BEGIN Data excerpts

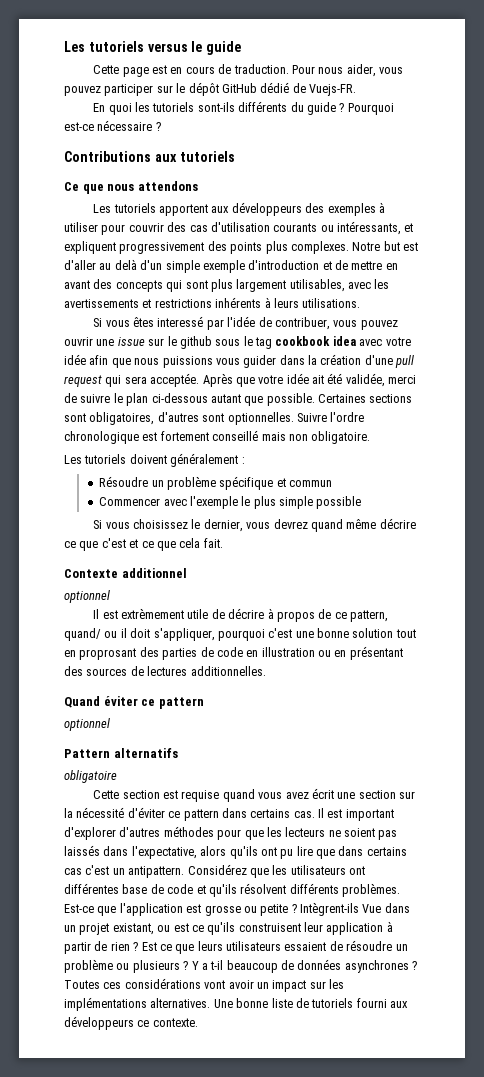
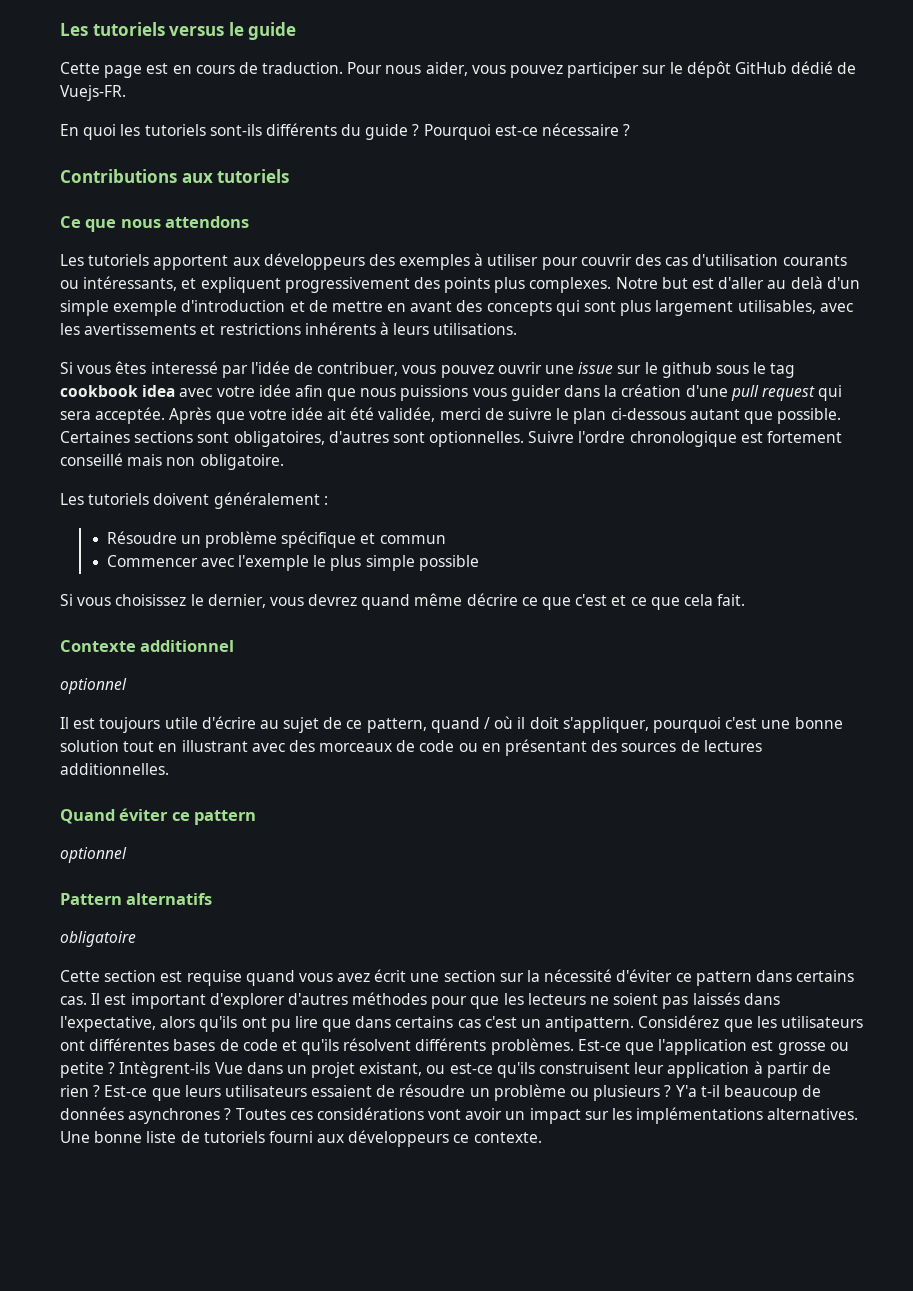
[121,608,389,622] [64,628,118,641] extrèmement utile de décrire à propos de ce pattern, quand/ ou -> [99,716,514,733] toujours utile d'écrire au sujet de ce pattern, quand / où
[79,647,315,660] proprosant des parties de code en illustration -> [181,740,455,752] illustrant avec des morceaux de code
[122,884,148,894] base -> [173,1039,216,1051] bases
[173,923,204,932] est ce -> [449,1063,493,1074] est-ce
[141,942,172,951] Est ce -> [104,1085,148,1097] Est-ce
[191,961,208,970] Y a -> [675,1085,697,1097] Y'a

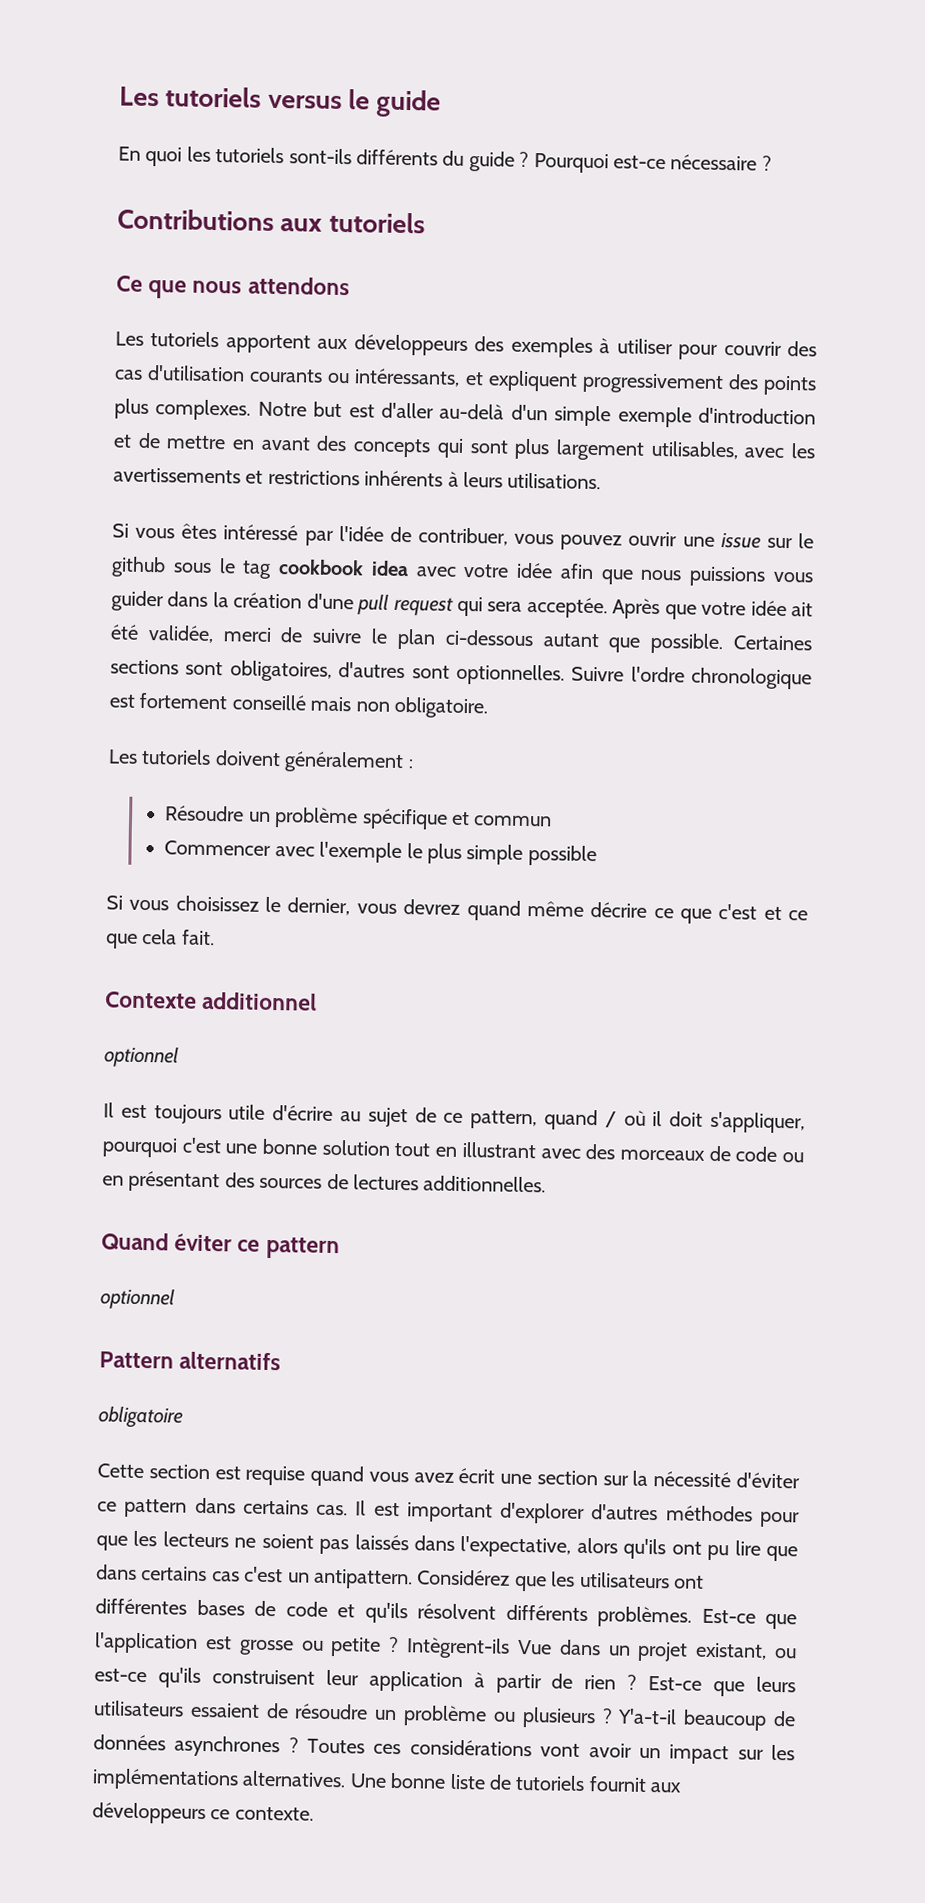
[60,61,857,78] [60,85,126,101] // Cette page est en cours de traduction. Pour nous aider, vous pouvez participer sur le dépôt GitHub dédié de Vuejs-FR. -> (442, 103) none
[767,276,823,289] au delà -> [439,403,505,420] au-delà
[150,361,218,374] interessé -> [223,524,299,541] intéressé
[675,1085,720,1097] Y'a t-il -> [617,1708,678,1725] Y'a-t-il
[268,1131,313,1143] fourni -> [588,1776,647,1792] fournit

END Data excerpts

• Work required
Your copy should run from the line that has "[79,647,315,660] proprosant des" through the last line above, exactly, with both ends in and pictures out.

• Finished task
[79,647,315,660] proprosant des parties de code en illustration -> [181,740,455,752] illustrant avec des morceaux de code
[122,884,148,894] base -> [173,1039,216,1051] bases
[173,923,204,932] est ce -> [449,1063,493,1074] est-ce
[141,942,172,951] Est ce -> [104,1085,148,1097] Est-ce
[191,961,208,970] Y a -> [675,1085,697,1097] Y'a

[60,61,857,78] [60,85,126,101] // Cette page est en cours de traduction. Pour nous aider, vous pouvez participer sur le dépôt GitHub dédié de Vuejs-FR. -> (442, 103) none
[767,276,823,289] au delà -> [439,403,505,420] au-delà
[150,361,218,374] interessé -> [223,524,299,541] intéressé
[675,1085,720,1097] Y'a t-il -> [617,1708,678,1725] Y'a-t-il
[268,1131,313,1143] fourni -> [588,1776,647,1792] fournit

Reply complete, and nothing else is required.